This repository implements [DSSD : Deconvolutional Single Shot Detector](https://arxiv.org/abs/1512.02325). The code were borrowed heavily from [SSD](https://github.com/lufficc/SSD). The things I did was the DSSD network definition, including the **backbone of resnet101, deconvolutional module, and the prediction modules**. Code for training, distributed training, dataset loading and data augmention is the same as [lufficc's SSD](https://github.com/lufficc/SSD).
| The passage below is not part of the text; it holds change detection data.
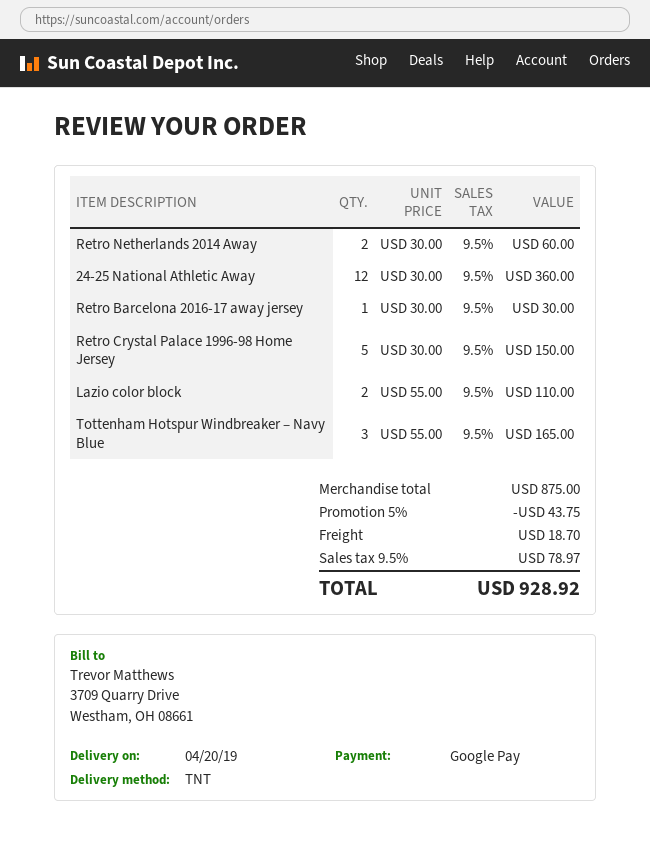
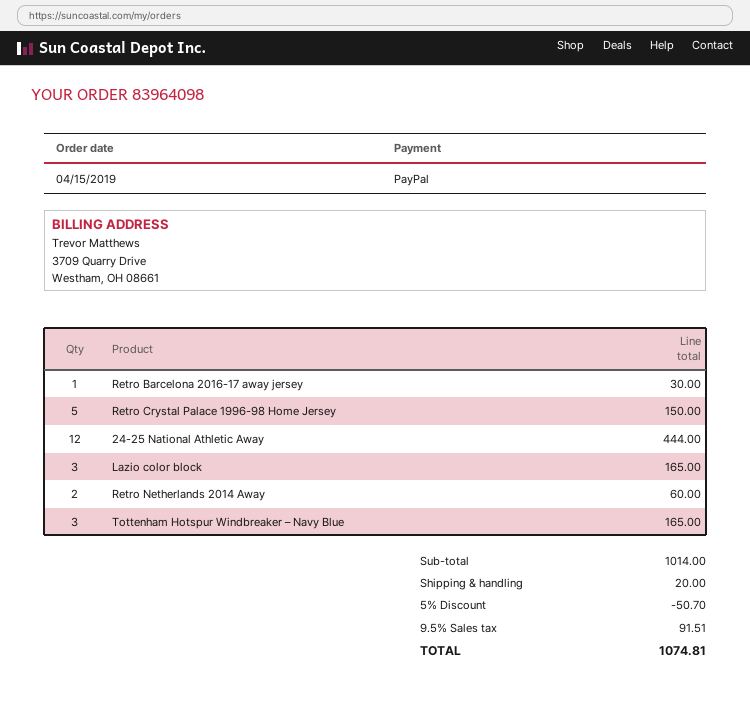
payment method: Google Pay -> PayPal
24-25 National Athletic Away: 12 for 360.00 -> 12 for 444.00
Lazio color block: 2 for 110.00 -> 3 for 165.00
subtotal: 875.00 -> 1014.00
discount: 5% = 43.75 -> 5% = 50.70
shipping: 18.70 -> 20.00
tax: 9.5% = 78.97 -> 9.5% = 91.51
total: 928.92 -> 1074.81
Thanks [@lufficc](https://github.com/lufficc) for his great job.

It is worth mentioning that I changed the `DSSD321` to `DSSD320` and `DSSD513` to `DSSD512` to fit pytorch convolution and deconvolution modules. The mAP will not be affected at all. In fact, I get a higher mAP than paper!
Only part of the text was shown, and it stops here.